The web has witnessed tremendous growth, from the gory days of the browser wars to the several W3C standards c'tees often dashing our hopes with standards that were either not adopted or poorly implemented by vendors, through to the proliferation of glorified hacks by developers or their numerous communities, all attempts to fix the web and make it a more robust platform. All these good-bad-and-ugly has led us to where we are today, and I can say (with hind sight) that happy days are here again.
Today, we develop with superb IDE's and powerful frameworks / libraries that have abstractions that normalize browser differences and put in our hands the requisite tools to build today's mission critical apps. We really don't have to debate over the significance of a library, especially since we must deliver critical functionality packaged with unobtrusive but intuitive and responsive UI. This is made even daunting by the fact that user experience or expectation evolves, just as
Eddie Murphy's Coming To America don't stand a chance with
Dan Brown's Angels & Demons as best movie of the year (2009), so does
HiFive (by several opinions) not stand a chance with the
Google Docs or
Facebook or our day. The reason is simple and short, these recent expressions of ingenuity have raised the bar and pushed user expectation on deliverables even deeper, forcing the art of creativity (including web development) to be more involved.
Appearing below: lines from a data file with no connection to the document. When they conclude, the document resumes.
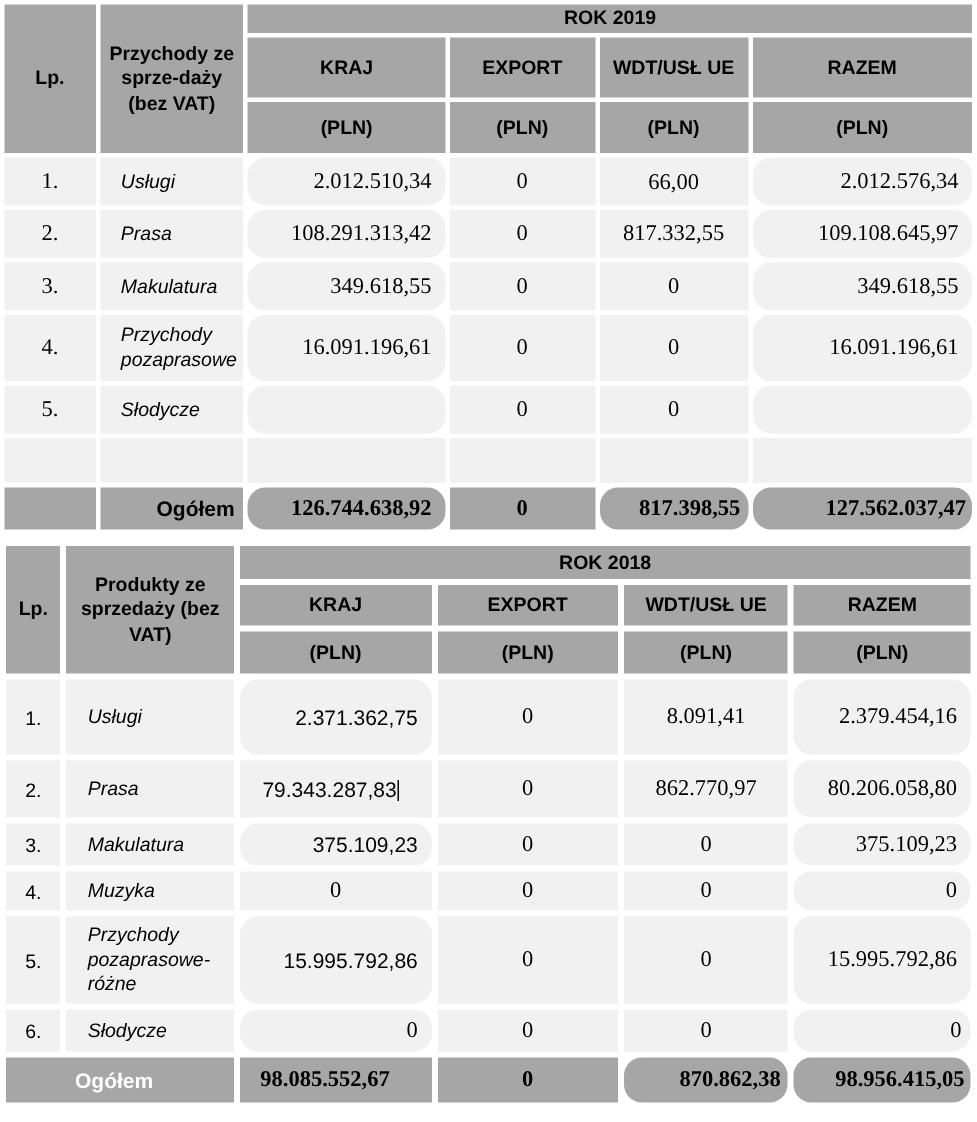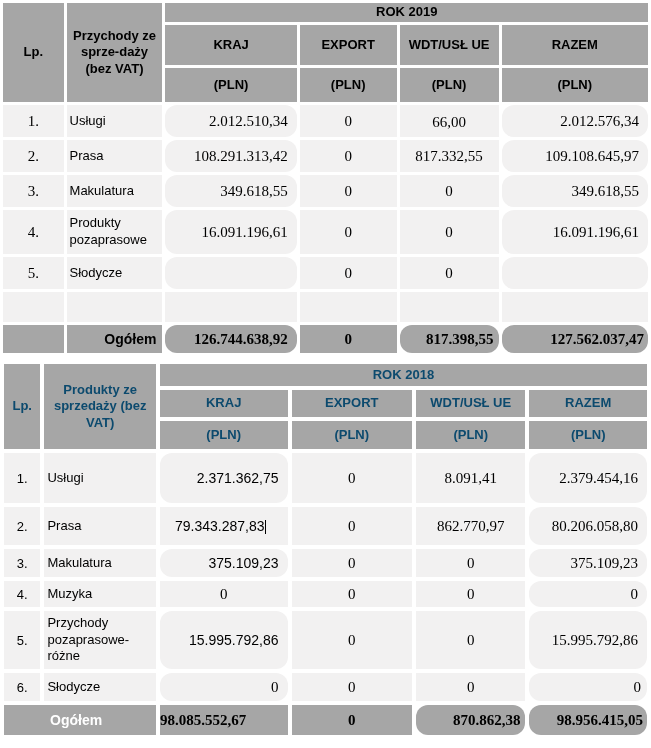"Usługi" .label { font-style: none -> italic; padding-left: 3px -> 14px }
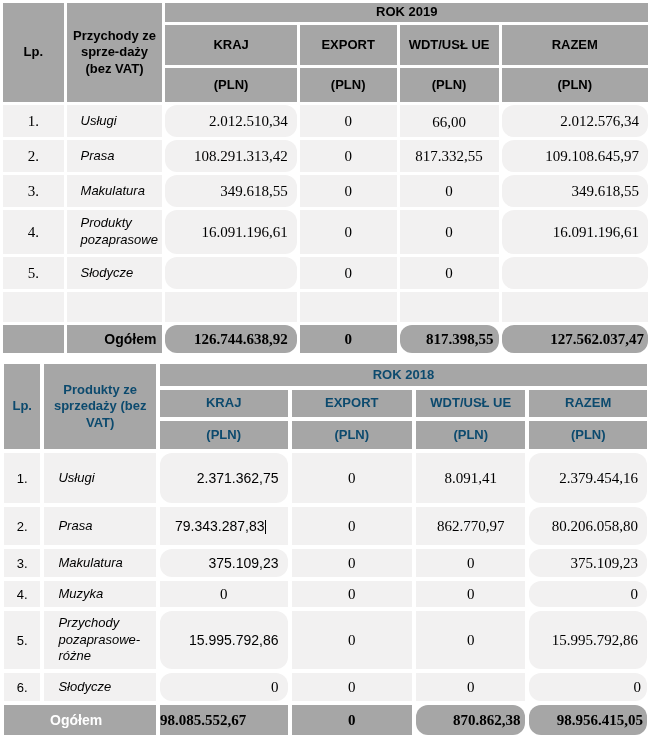"Produkty pozaprasowe" td.cell { text: Produkty -> Przychody }
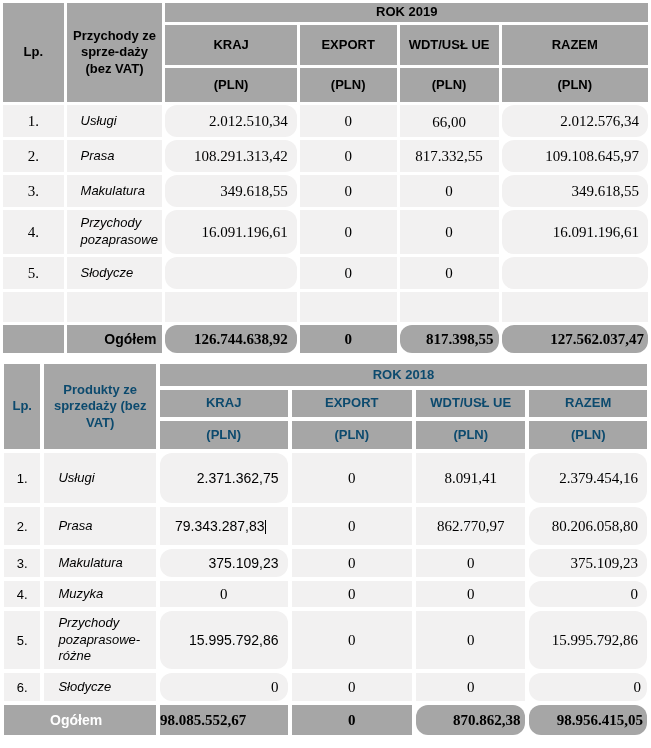"ROK 2018" #t2018 .hdr { color: #0c4a6e -> #000000 }
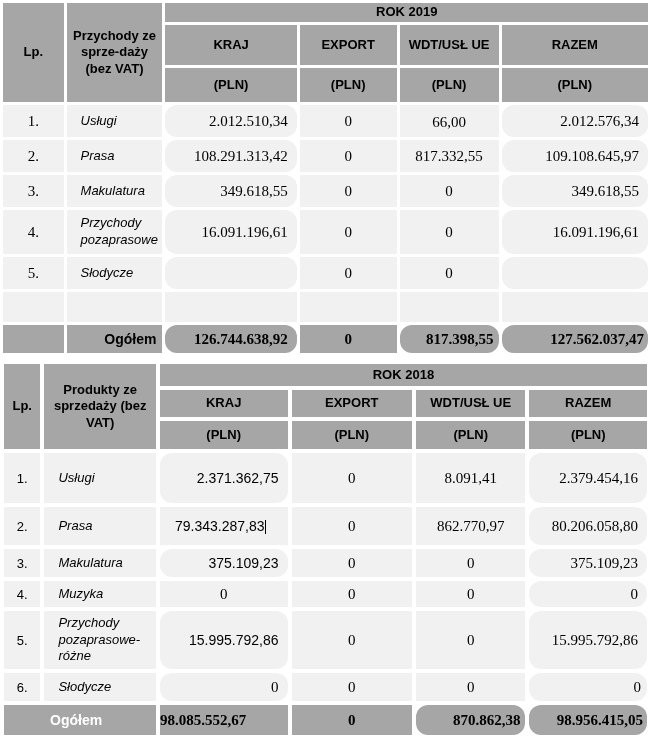"98.085.552,67" .a-r2 { text-align: left -> center }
The issue now is making the case for the library of choice, and for Ajax today, this judgment call is difficult without a bias, trust me!
Ok, some of the factors to consider include : functionality (of course), stability, documentation, collaboration / support, ease of use / development and very importantly, extensibility. For me, the case is settled, it's
JQuery for sites and site-like apps and
ExtJS for true Web 2.0 webapps, especially those that have to look and behave like desktop apps.
Though I've not forgotten my first love,
YUI especially for the new
YUI 3.x ecosystem, but
JQuery and
ExtJS has me bound ball n' chain.
JQuery's tiny footprint, ease of development and superb pluggability is a bait you'd be willing to take, and by any standard,
Ext's just blows you away with their gorgeous UI, look-and-feel, and widgets, and a very solid and carefully designed component architecture, on which tomorrows demanding apps can thrive.
When it's time to make your judgement call, do make an informed one. Cheers.